Your dental treatment consent form is a legal document, but it shouldn’t read like one.
When you create or update your dental treatment consent form, keep it simple. Your standard consent form can cover any number of procedures, but you can also easily adapt a simple form to include any specific treatments if you need to.
We’ve created a dental treatment consent form template for you to use with your clients. The sections and template here are purposefully general. For more specific procedures or a specialty practice, simply add in a paragraph or two that lays out the treatment and expectations for those oral health measures. These may include root canal therapy, tooth extraction, etc.
What to include on your dental treatment consent form
Include basic patient information at the top of each dental treatment consent form. Some forms only include the patient’s name, but include any information that works best for your record keeping, such as contact information or insurance information.

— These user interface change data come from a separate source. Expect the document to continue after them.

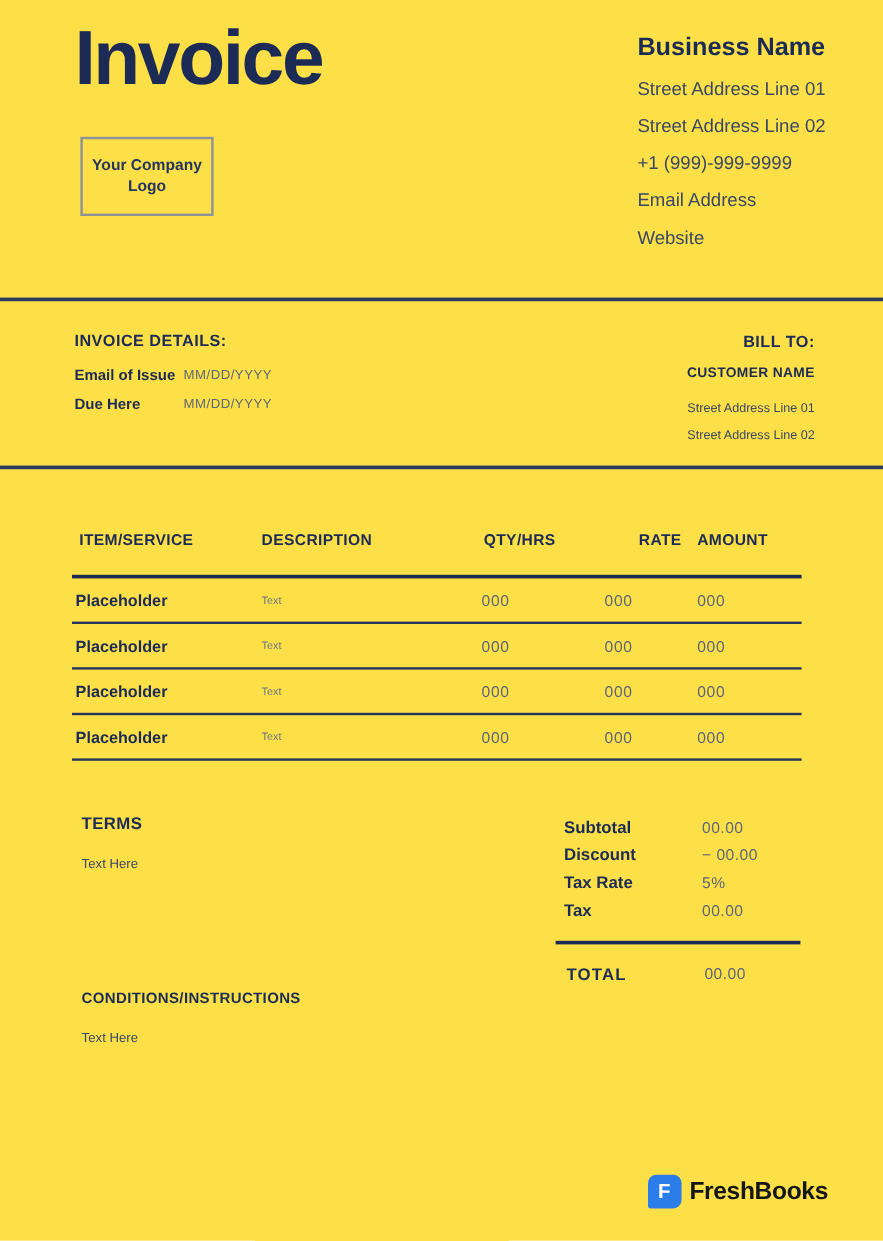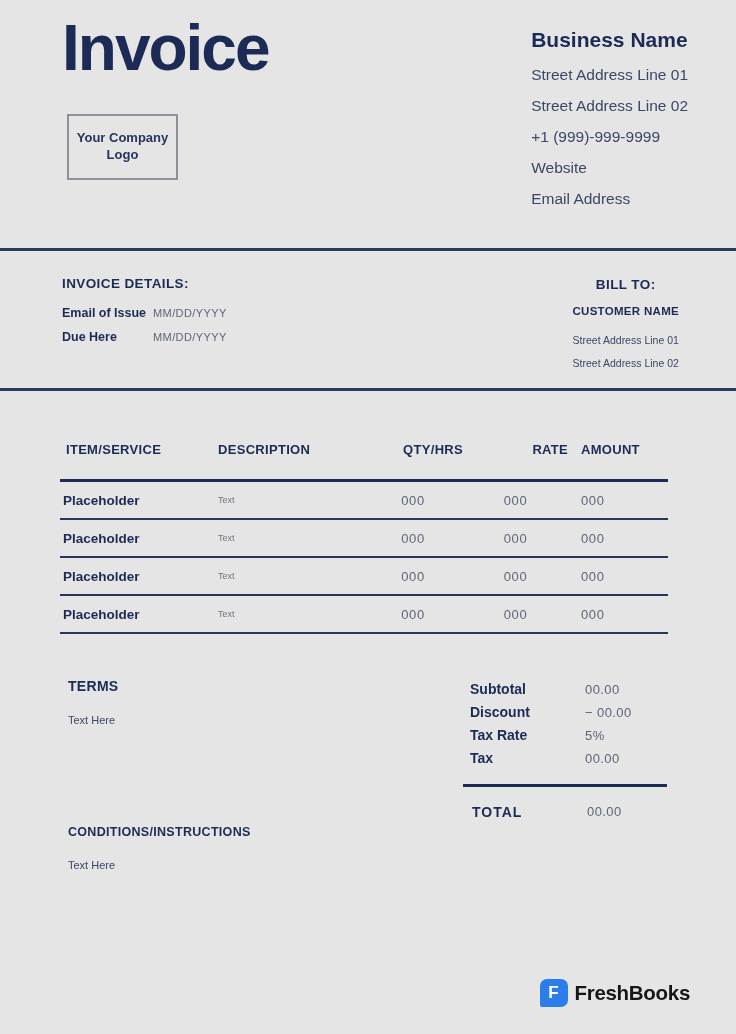--- a/index.html
+++ b/index.html
@@ -7,7 +7,7 @@
   .page {
     position: relative;
     width: 736px; height: 1034px;
-    background: #e5e5e5;
+    background: #fde047;
     color: #1c2b55;
     overflow: hidden;
     margin: 0 auto;

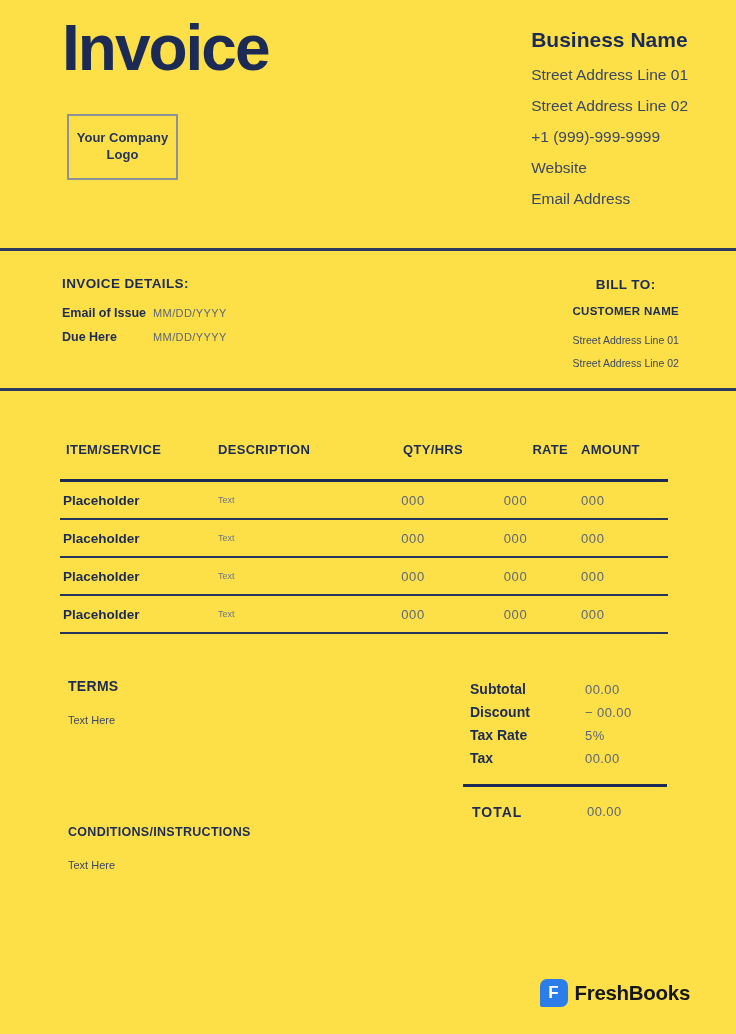--- a/index.html
+++ b/index.html
@@ -115,8 +115,8 @@
       <div class="biz-line">Street Address Line 01</div>
       <div class="biz-line">Street Address Line 02</div>
       <div class="biz-line">+1 (999)-999-9999</div>
+      <div class="biz-line">Email Address</div>
       <div class="biz-line">Website</div>
-      <div class="biz-line">Email Address</div>
     </div>
   </div>
 

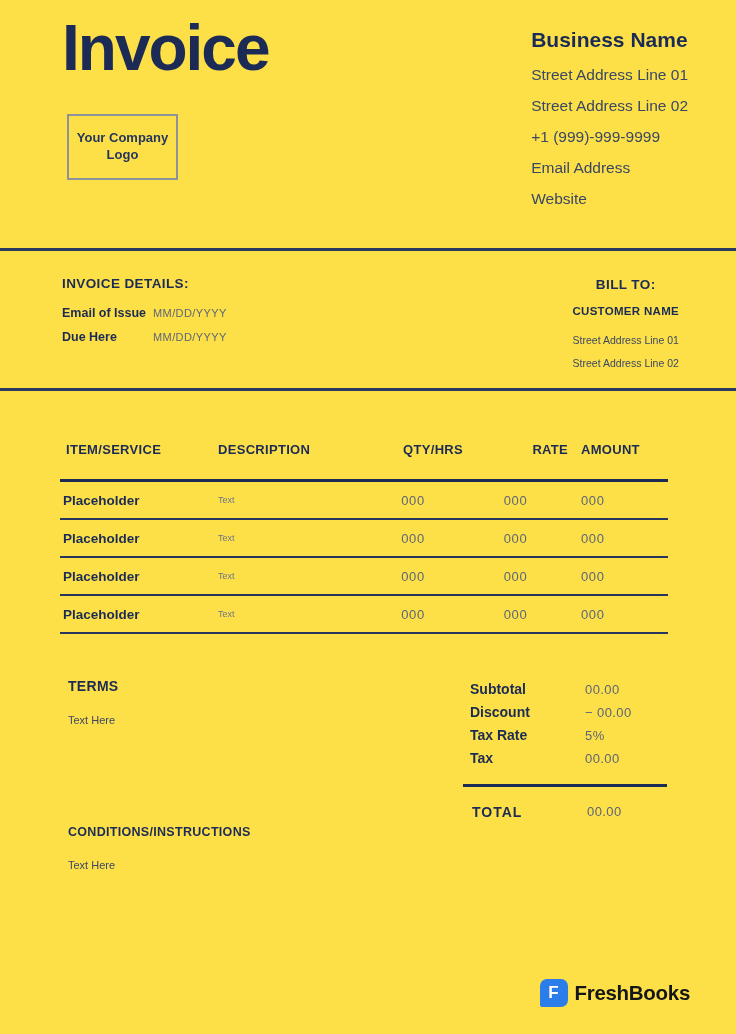--- a/index.html
+++ b/index.html
@@ -46,7 +46,7 @@
   .field-row { display: flex; line-height: 24px; }
   .field-label { width: 91px; font-size: 12.5px; font-weight: bold; color: #1c2b55; }
   .field-value { font-size: 11px; color: #5d6579; letter-spacing: 0.4px; }
-  .bill-to { text-align: center; padding-top: 1px; margin-left: 12px; }
+  .bill-to { text-align: right; padding-top: 1px; margin-left: 12px; }
   .bill-to-heading { font-size: 13.5px; font-weight: bold; letter-spacing: 0.4px; margin-bottom: 13px; }
   .customer-name { font-size: 11.5px; font-weight: bold; letter-spacing: 0.3px; margin-bottom: 12px; }
   .bill-line { font-size: 10.5px; color: #37426183; color: #3c4766; line-height: 23px; }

Since your patients will sign a general dental treatment consent form at the beginning of their first visit, the treatment plan needs to cover everything you expect from regular cleanings to fillings and x-rays.
Drugs and medications
Drugs and medications have side effects. Your consent form needs to make this clear without frightening your patient.
Changes in plan
A dental treatment plan can change mid-treatment depending on what you discover. Be sure your patient understands that any course of action may change as a result.
While general dentistry isn’t as risky as, say carrying the One Ring into the depths of Mordor, there are associated risks. Again, it’s not necessary to scare your patients. Just keep them aware of any risks associated with treatment.
Inform your patients that the price you quote for treatment is an estimate that is subject to variation based on insurance or changes in the treatment plan.
Insurance and payment
Include a statement about insurance and payment along with the cost estimate or as a separate section. Inform your patients that you will bill insurance on their behalf, but they are responsible for any charges and fees that insurance does not cover.
The patient should sign and date the consent form before you begin working with them. This is also a good moment to remind your patients that they are free to ask any questions, and they are free to withdraw consent at any time.
Initials for each section
If your dental treatment consent form is lengthy, include a line for patient initials after each section.
Here is a sample dental treatment consent form you can use or alter to fit the needs of your practice.
Dental Treatment Consent
Patient name: ___________________
I understand and consent to normal and necessary dental treatments to maintain good oral health. Treatments include, but are not limited to:
X-Rays, Cleanings, Fillings and Repairs, Crowns and Caps, Impressions, and Local Anesthesia, etc.
I understand my dentist will discuss any procedures with me and answer any questions I may have.
Drugs and medication
I understand any analgesic or anesthetic drugs may, in rare cases, have unexpected side effects, including allergic reactions, redness, swelling, pain, itching, and vomiting. I have disclosed all prescriptions and over-the-counter medications I am currently taking. I have informed my dentist of all known allergies.
Changes in treatment
I understand it may be necessary to change or add procedures during dental treatments due to unforeseen complications or dental conditions. I will be informed of any changes and given the opportunity to approve or deny any additional procedures.
General dentistry procedures do carry a minimal risk. Most often you will experience temporary pain, swelling, some bleeding, or minor discomfort from dental procedures. I am aware of the risks for the procedures I will need.
I understand that the quoted cost of my dental care is an estimate, and is subject to change for any reason. I understand that (your dental office) will bill my insurance company on my behalf. I further understand that I am responsible for any charges not covered by my insurance, including, but not limited to co-payments and deductibles.
I understand dentistry is not an exact science, and my care provider cannot ensure specific results. By signing, I agree that I have read and understand the course of my dental care.